*** Opening of Material to process ***
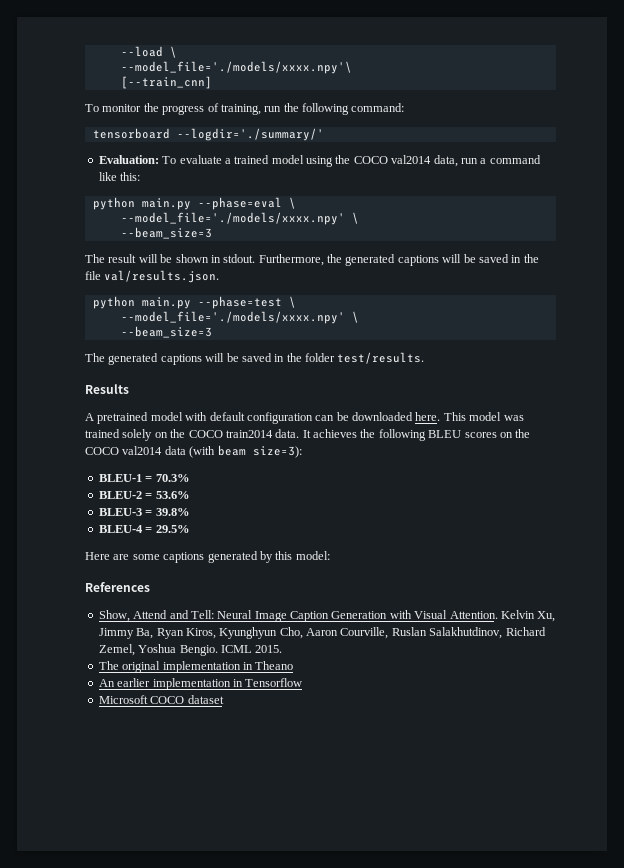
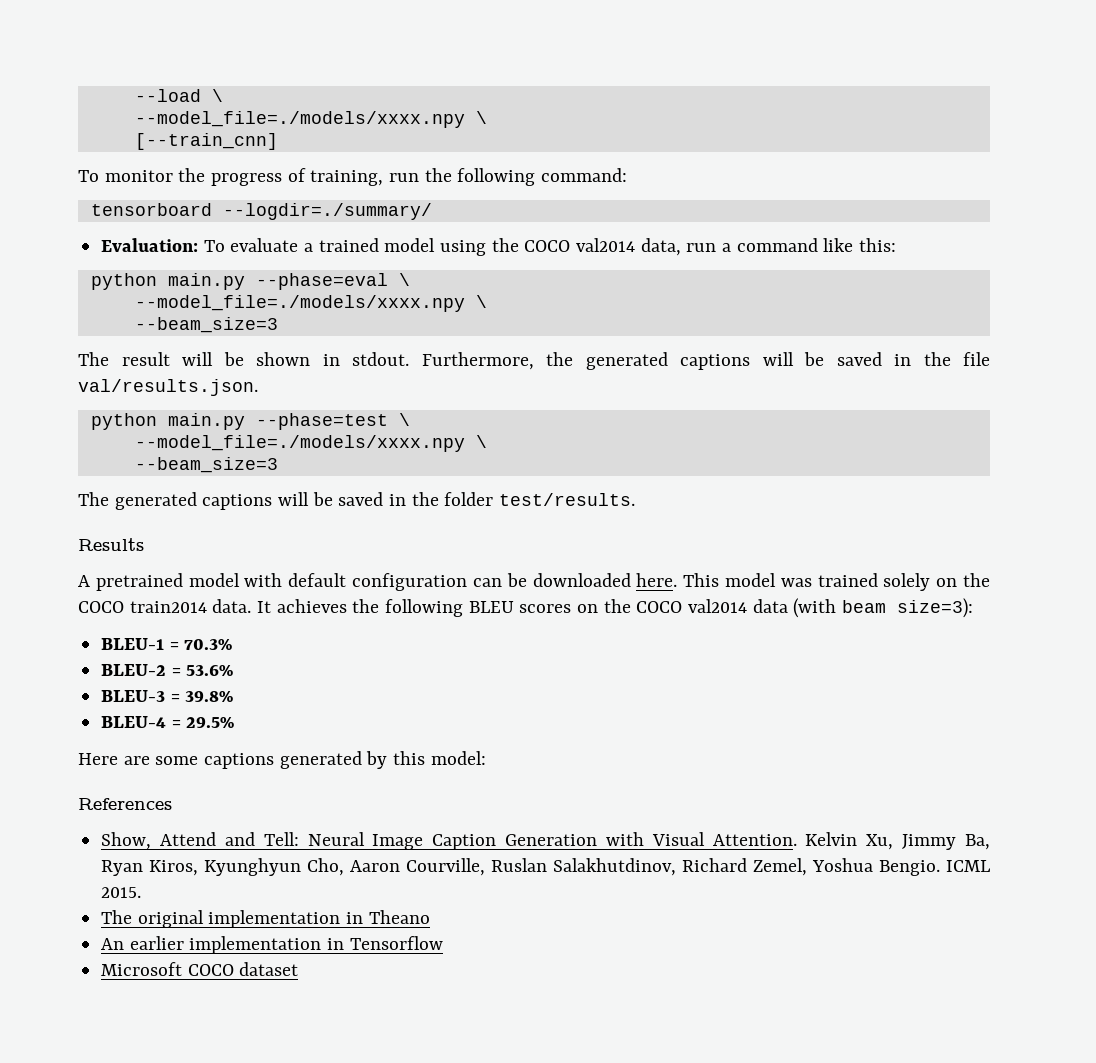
[120,61,352,74] --model_file='./models/xxxx.npy'\ -> [134,111,487,128] --model_file=./models/xxxx.npy \
[176,128,324,141] --logdir='./summary/' -> [222,203,432,220] --logdir=./summary/
[120,212,345,225] --model_file='./models/xxxx.npy' -> [134,295,465,312] --model_file=./models/xxxx.npy
[120,311,345,324] --model_file='./models/xxxx.npy' -> [134,435,465,452] --model_file=./models/xxxx.npy

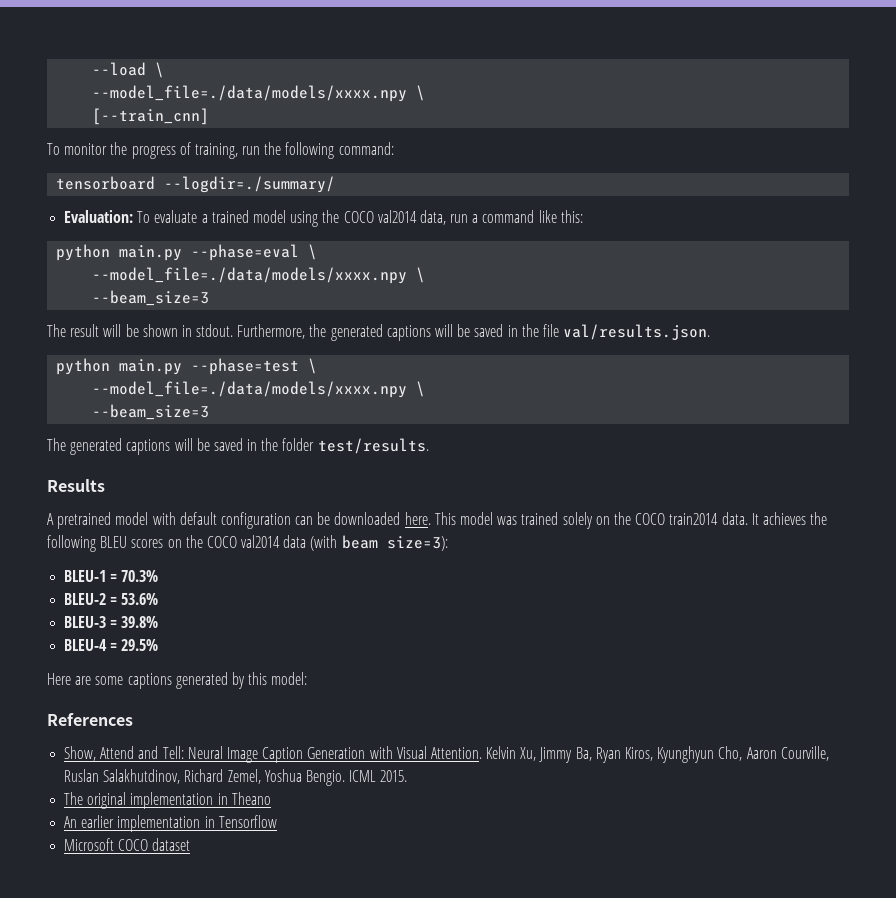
[134,111,465,128] --model_file=./models/xxxx.npy -> [92,85,408,102] --model_file=./data/models/xxxx.npy
[134,295,465,312] --model_file=./models/xxxx.npy -> [92,267,408,284] --model_file=./data/models/xxxx.npy
[134,435,465,452] --model_file=./models/xxxx.npy -> [92,381,408,398] --model_file=./data/models/xxxx.npy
*** Close of Material to process ***
Report each line of the material in which the string "data" occurs.

[134,111,465,128] --model_file=./models/xxxx.npy -> [92,85,408,102] --model_file=./data/models/xxxx.npy
[134,295,465,312] --model_file=./models/xxxx.npy -> [92,267,408,284] --model_file=./data/models/xxxx.npy
[134,435,465,452] --model_file=./models/xxxx.npy -> [92,381,408,398] --model_file=./data/models/xxxx.npy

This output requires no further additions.